The Battle of Antietam: America's Deadliest Day and Its Impact on the Civil War

A new history of the Civil War's Battle of Antietam

Union soldiers standing near the bodies of dead Confederate soldiers September 19, 1862, on Miller farm.

An indelible image from the country’s most lethal day of combat: Burying the Dead on the Battle- field of Antietam, by Alexander Gardner |  Library of Congress

The Civil War battle of Antietam remains the most lethal day of combat for Americans in U.S. history. Though “tactically a draw,” Stephen Budiansky, S.M. ’79, writes in his vivid A Day in September: The Battle of Antietam and the World It Left Behind (W.W. Norton, $32.50), it was “a moral victory” for the Union—enough so that Abraham Lincoln could issue the Emancipation Proclamation, and Confederate hopes for recognition by London ended. War “lay[s] bare failings of human nature that, under less trying circumstances, we all usually do a pretty good job of concealing,” he notes. “Those human flaws…are generally reflective of deeper yet also normally hidden flaws in society. That is one of the things that make wars worth studying, and interesting.” From the prologue:

Three days after the Battle of Antietam, Dr. Oliver Wendell Holmes, Boston physician, Harvard anatomist, renowned poet, popular lecturer, genial egotist, creator of the genially egotistical “Autocrat of the Breakfast Table” who entertained the readers of the Atlantic Monthly…was making his way slowly west on the National Road from Frederick, Maryland. Accompanying him were three chance acquaintances he had met on the road, part of a stream of the distraught and curious heading for the battlefield seeking news or corpses of loved ones, bearing aid for the wounded, in a not always disinterested display of philanthropic benevolence, or just to morbidly gawk and collect relics.
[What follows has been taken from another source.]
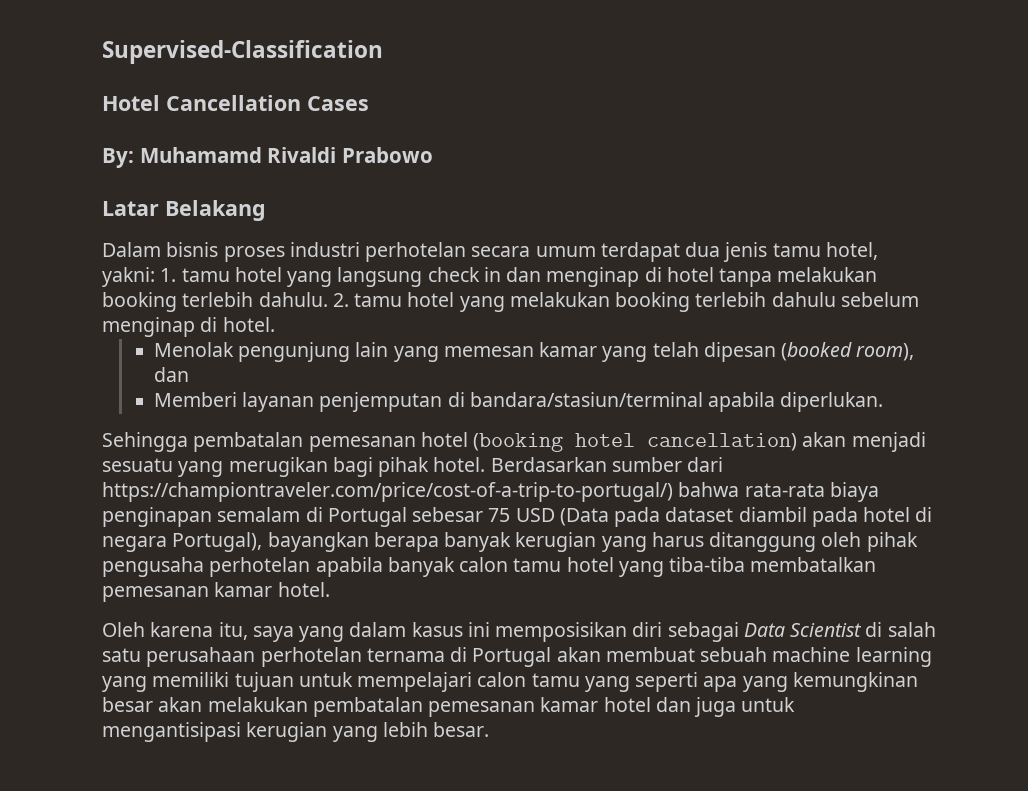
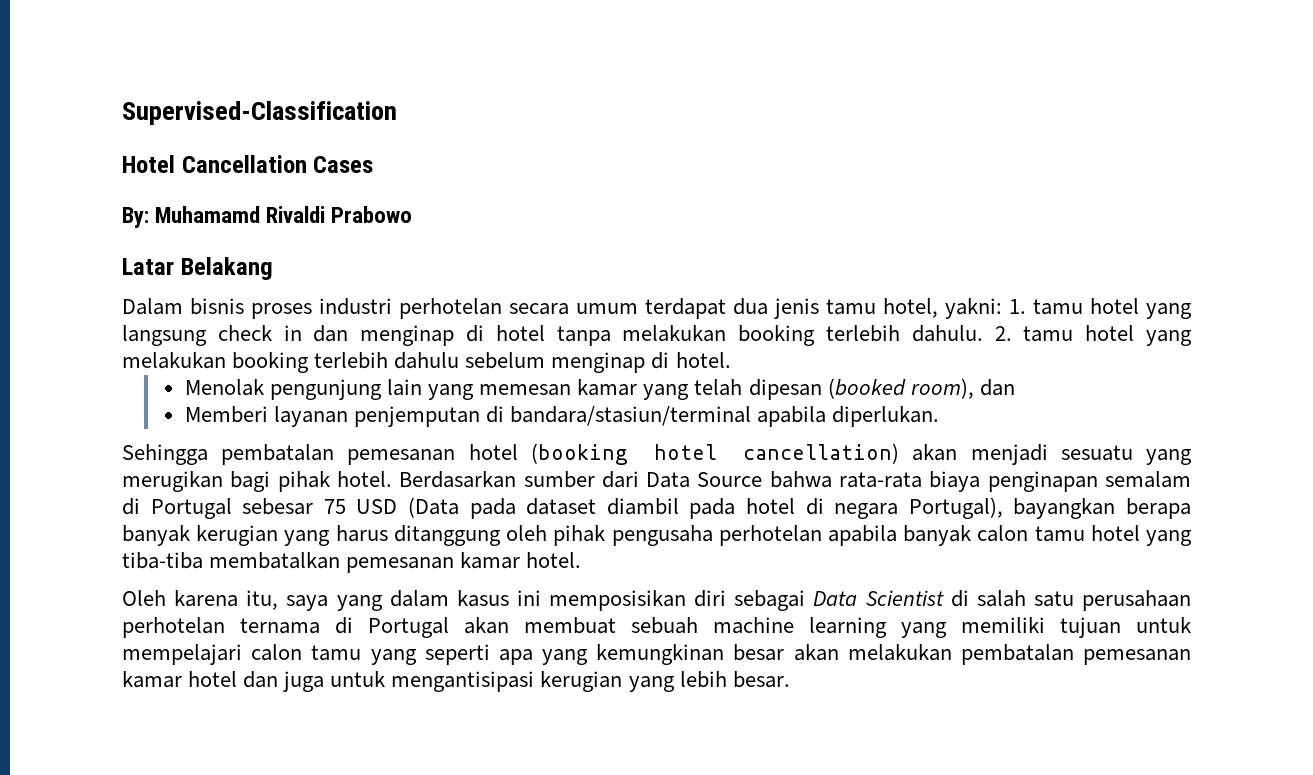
[102,482,673,502] https://championtraveler.com/price/cost-of-a-trip-to-portugal/) -> [646,472,763,488] Data Source

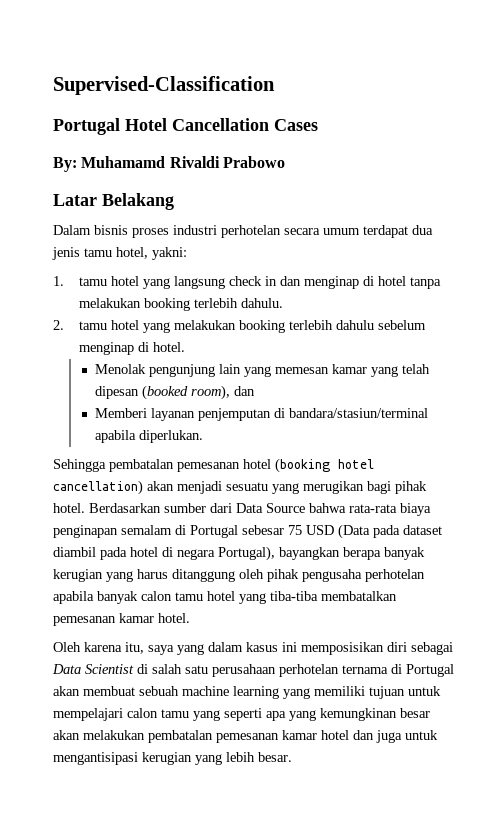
(397, 113) none -> [53,118,120,135] Portugal
(1002, 308) none -> (187, 253) //
(983, 333) none -> (283, 303) //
Throughout the day of September 17, 1862, telegrams and trains had carried to points hundreds of miles distant rumors of a great battle in Maryland. That night in Boston a loud knock at the door wakened Dr. Holmes from an uneasy sleep. A telegraph boy placed in his hands, in exchange for one dollar and thirteen cents due, the message he had been awaiting with dread anticipation:

Hagerstown 17th

Captain Holmes wounded shot through the neck thought not mortal at Keedysville

William Le Duc…

Dr. Holmes had boarded a train the next morning to New York, then on to Philadelphia and Baltimore, then west across Maryland on the B&O Railroad to Frederick. The only conveyance he could obtain at Frederick was a farm cart pulled by two stolid bays, which he counted himself lucky to find for hire….

Outside of Frederick…approaching the hills and woods of Antietam Creek, signs of the great armies that had passed through began to appear. It was beautiful country, the corn still standing, the wheat already harvested, and the ground neatly plowed. But the fence rails were down and heaps of ashes showed where they had been put to use as camp fires. “The long battle had traveled,” wrote Dr. Holmes, “like one of those tornadoes which tear their path through our fields and villages.” Soon the road was filled with straggling and wounded soldiers, a sight which put Dr. Holmes in mind of another metaphor that would more truly capture what had taken place, and how it would not soon be forgotten. “Just as the battle-field sucks everything into its red vortex for the conflict, so does it drive everything off in long, diverging rays after the fierce centripetal forces have met and neutralized one another.”